While a strong central core of support is invaluable, an important trend for global innovation ecosystems is the increasing participation of emerging economies, such as China (currently a member of 23 Technology Collaborations), India (11), Mexico (10), South Africa (8) and Brazil (5).

Emerging market countries also tend to participate in regional partnerships, which allow governments that are not necessarily members of global efforts to benefit from international co-operation. The transition from regional to global collaboration is an encouraging trend for key emerging market countries, with which the IEA seeks to deepen engagement as part of the Clean Energy Transitions Programme (CETP).

Partnerships have made it clear that emerging economies are a top priority. As part of a survey conducted in 2019 by the IEA Secretariat, India was identified as a key prospective partner by 14 Technology Collaborations; Brazil by 12; Chile and China by 8; Mexico and Indonesia by 7. If prospective membership materialised, China would consolidate its high participation by holding membership in over 30 Technology Collaborations; India would join the “core” group of top-collaborative countries; and both Mexico and Brazil would be involved in over 15 Technology Collaborations.

Strengthening public-private cooperation

In addition to public agencies, private-sector actors play a critical role in RD&D and in ensuring key technologies reach markets. Examining both public and private contributions can help governments better understand the broader innovation ecosystem, engage with companies to leverage corporate expertise, influence and capital; and strategically allocate public funds in those energy sectors that remain underfunded or face financing access challenges.
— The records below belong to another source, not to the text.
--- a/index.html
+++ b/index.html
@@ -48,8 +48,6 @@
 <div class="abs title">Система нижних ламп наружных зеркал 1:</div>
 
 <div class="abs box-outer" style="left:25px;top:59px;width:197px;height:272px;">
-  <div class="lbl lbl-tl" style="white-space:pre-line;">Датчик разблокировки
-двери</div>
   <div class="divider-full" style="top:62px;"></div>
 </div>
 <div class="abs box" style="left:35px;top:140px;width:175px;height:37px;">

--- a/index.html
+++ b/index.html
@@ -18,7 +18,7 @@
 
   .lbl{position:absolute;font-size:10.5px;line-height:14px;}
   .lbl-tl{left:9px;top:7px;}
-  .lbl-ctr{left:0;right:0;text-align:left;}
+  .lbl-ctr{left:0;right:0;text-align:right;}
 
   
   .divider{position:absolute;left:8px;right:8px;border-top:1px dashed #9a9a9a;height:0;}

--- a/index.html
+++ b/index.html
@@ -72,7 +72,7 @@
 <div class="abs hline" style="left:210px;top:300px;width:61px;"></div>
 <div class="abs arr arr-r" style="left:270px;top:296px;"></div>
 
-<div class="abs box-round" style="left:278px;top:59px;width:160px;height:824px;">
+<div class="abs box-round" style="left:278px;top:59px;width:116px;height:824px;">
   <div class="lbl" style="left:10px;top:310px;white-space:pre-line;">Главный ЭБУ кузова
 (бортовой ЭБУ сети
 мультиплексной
While there is substantial interest from collaborative partnerships to deepen engagement with private-sector actors, this engagement is, at least for now, relatively uncommon. Among the four partnerships analysed in the report, only EU-ETIPs are co-led by industry stakeholders while some 80% of participants in Technology Collaborations are public bodies. For now, membership in MI and CEM is restricted to national governments, although engagement of private sector is actively sought and governments may designate in-country private sector experts to represent national interests in certain initiatives.
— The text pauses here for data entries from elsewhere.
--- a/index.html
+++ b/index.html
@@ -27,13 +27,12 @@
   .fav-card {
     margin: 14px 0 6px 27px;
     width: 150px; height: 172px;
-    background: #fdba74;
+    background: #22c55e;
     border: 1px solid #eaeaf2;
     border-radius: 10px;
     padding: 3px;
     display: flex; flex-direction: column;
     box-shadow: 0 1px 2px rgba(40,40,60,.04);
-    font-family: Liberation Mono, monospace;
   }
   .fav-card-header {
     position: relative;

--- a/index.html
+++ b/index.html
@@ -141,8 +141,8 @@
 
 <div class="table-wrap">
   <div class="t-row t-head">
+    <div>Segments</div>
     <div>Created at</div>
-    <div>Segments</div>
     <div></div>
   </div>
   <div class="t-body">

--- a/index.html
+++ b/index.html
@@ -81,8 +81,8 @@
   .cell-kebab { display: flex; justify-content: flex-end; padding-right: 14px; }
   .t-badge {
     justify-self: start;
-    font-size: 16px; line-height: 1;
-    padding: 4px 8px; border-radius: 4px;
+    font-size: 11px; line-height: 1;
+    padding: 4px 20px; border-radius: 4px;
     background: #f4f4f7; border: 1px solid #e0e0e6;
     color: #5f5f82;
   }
Different factors may be preventing companies from seeking engagement with government-led multilateral initiatives, including a lack of awareness of such programmes, differing working cultures between public and private actors, diverging priorities and little incentive to share information, and burdensome administrative procedures. On the other side, some stakeholders within collaborative partnerships remain reluctant to engage with industry, fearing the influence of corporate interests on their strategic decisions, work programmes or outputs. These reasonable concerns need to be overcome for effective public-private co-operation to take place.
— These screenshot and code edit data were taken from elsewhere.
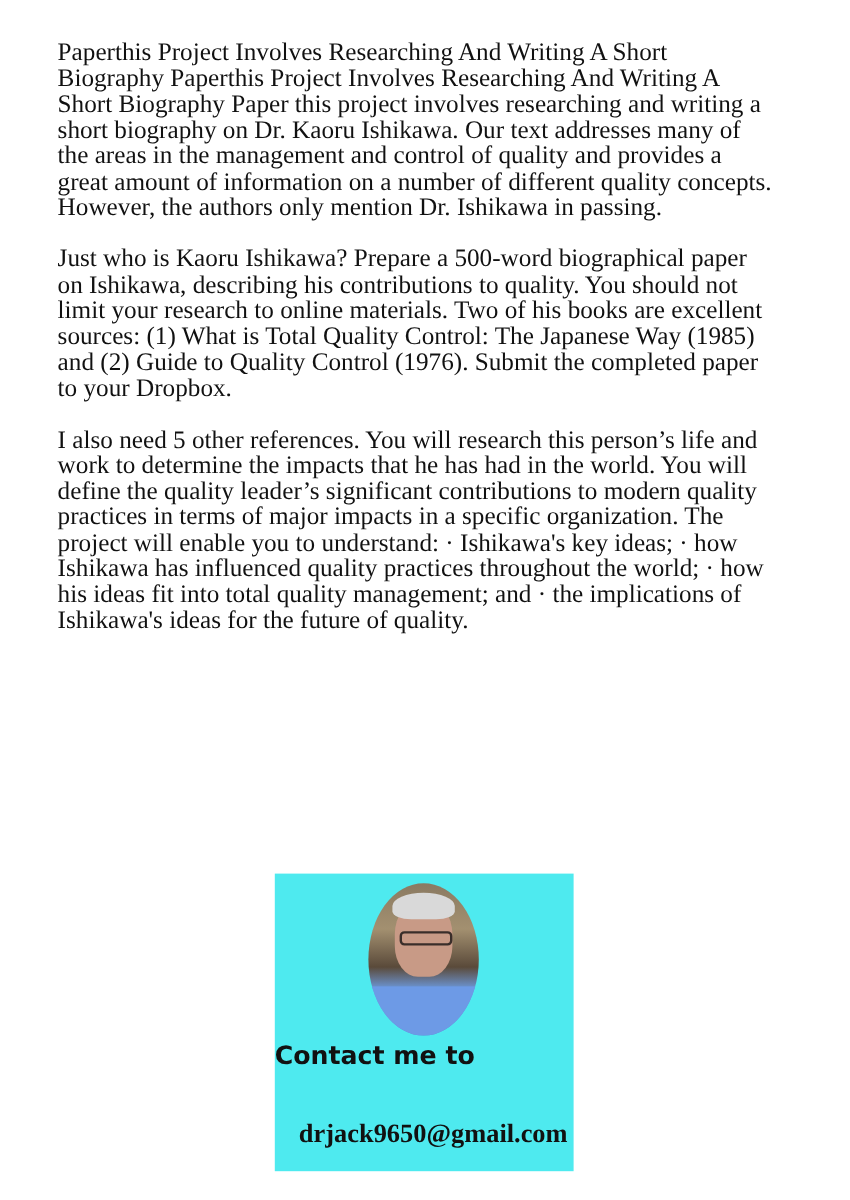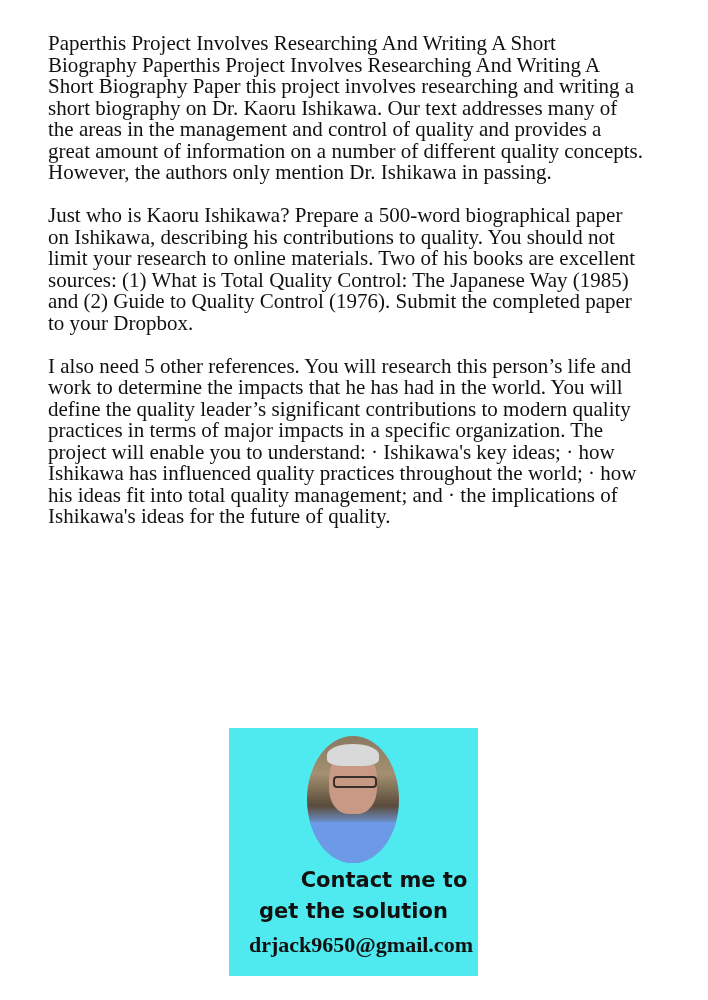--- a/index.html
+++ b/index.html
@@ -17,8 +17,8 @@
   .hair { position: absolute; left: 20px; top: 8px; width: 52px; height: 22px; border-radius: 50% 50% 30% 30%; background: #d9d9d9; }
   .glasses { position: absolute; left: 26px; top: 40px; width: 40px; height: 8px; border: 2px solid #3a2e2a; border-radius: 4px; }
   .shirt { position: absolute; left: 0; top: 86px; width: 92px; height: 41px; background: #6d9ae6; }
-  .cta1 { position: absolute; left: 0; width: 249px; top: 140px; text-align: center;
-    font-weight: bold; font-size: 21px; color: #111; padding-right: 35px; box-sizing: border-box; margin-left: 48px; }
+  .cta1 { position: absolute; left: 0; width: 249px; top: 140px; 
+    font-weight: bold; font-size: 21px; color: #111; padding-right: 35px; box-sizing: border-box; }
   .cta2 { position: absolute; left: 0; width: 249px; top: 171px; text-align: center;
     font-weight: bold; font-size: 21px; color: #111; }
   .email { position: absolute; left: 0; width: 264px; top: 204px; text-align: center;

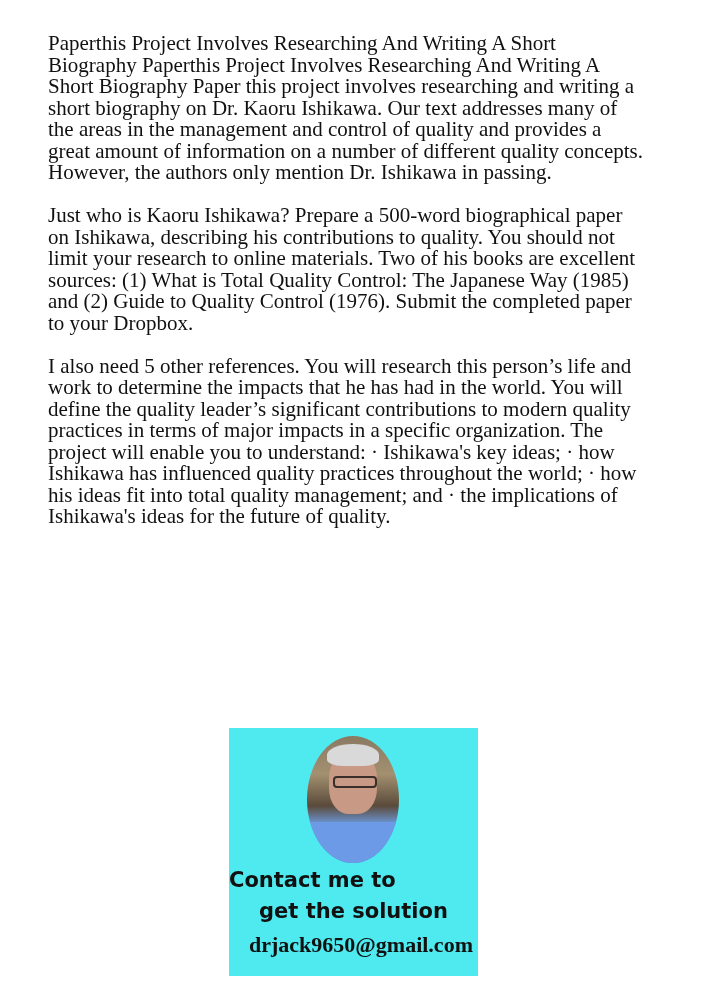--- a/index.html
+++ b/index.html
@@ -41,7 +41,6 @@
     <div class="glasses"></div>
   </div>
   <div class="cta1">Contact me to</div>
-  <div class="cta2">get the solution</div>
   <div class="email">drjack9650@gmail.com</div>
 </div>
Thankfully, we are seeing some positive developments. For instance, over 100 private-sector companies are now participating in the technical work of CEM activities, resulting from both CEM stakeholders reaching out to companies, and vice versa. In collaboration with the IEA, CEM also leads an Investment and Finance Initiative (CEM-IF) to help policy makers mobilise investments and financing, particularly from private sources, for clean energy deployment. Policy makers, collaborative partnerships and energy innovation stakeholders may benefit from further research on private-sector participation, building on these encouraging cases, to find ways to best leverage corporate capabilities.

Ways forward

As we continue to enhance our efforts related to technology innovation to support global energy transitions, the IEA encourages broad international collaboration to tackle pressing innovation gaps, share best practices and accelerate the deployment of clean energy technologies. Enhancing collaboration between existing initiatives, engaging with emerging markets and leveraging corporate capabilities, are three areas of promising focus for policy makers looking forward.

*Claire Hilton, Energy Partnerships Analyst.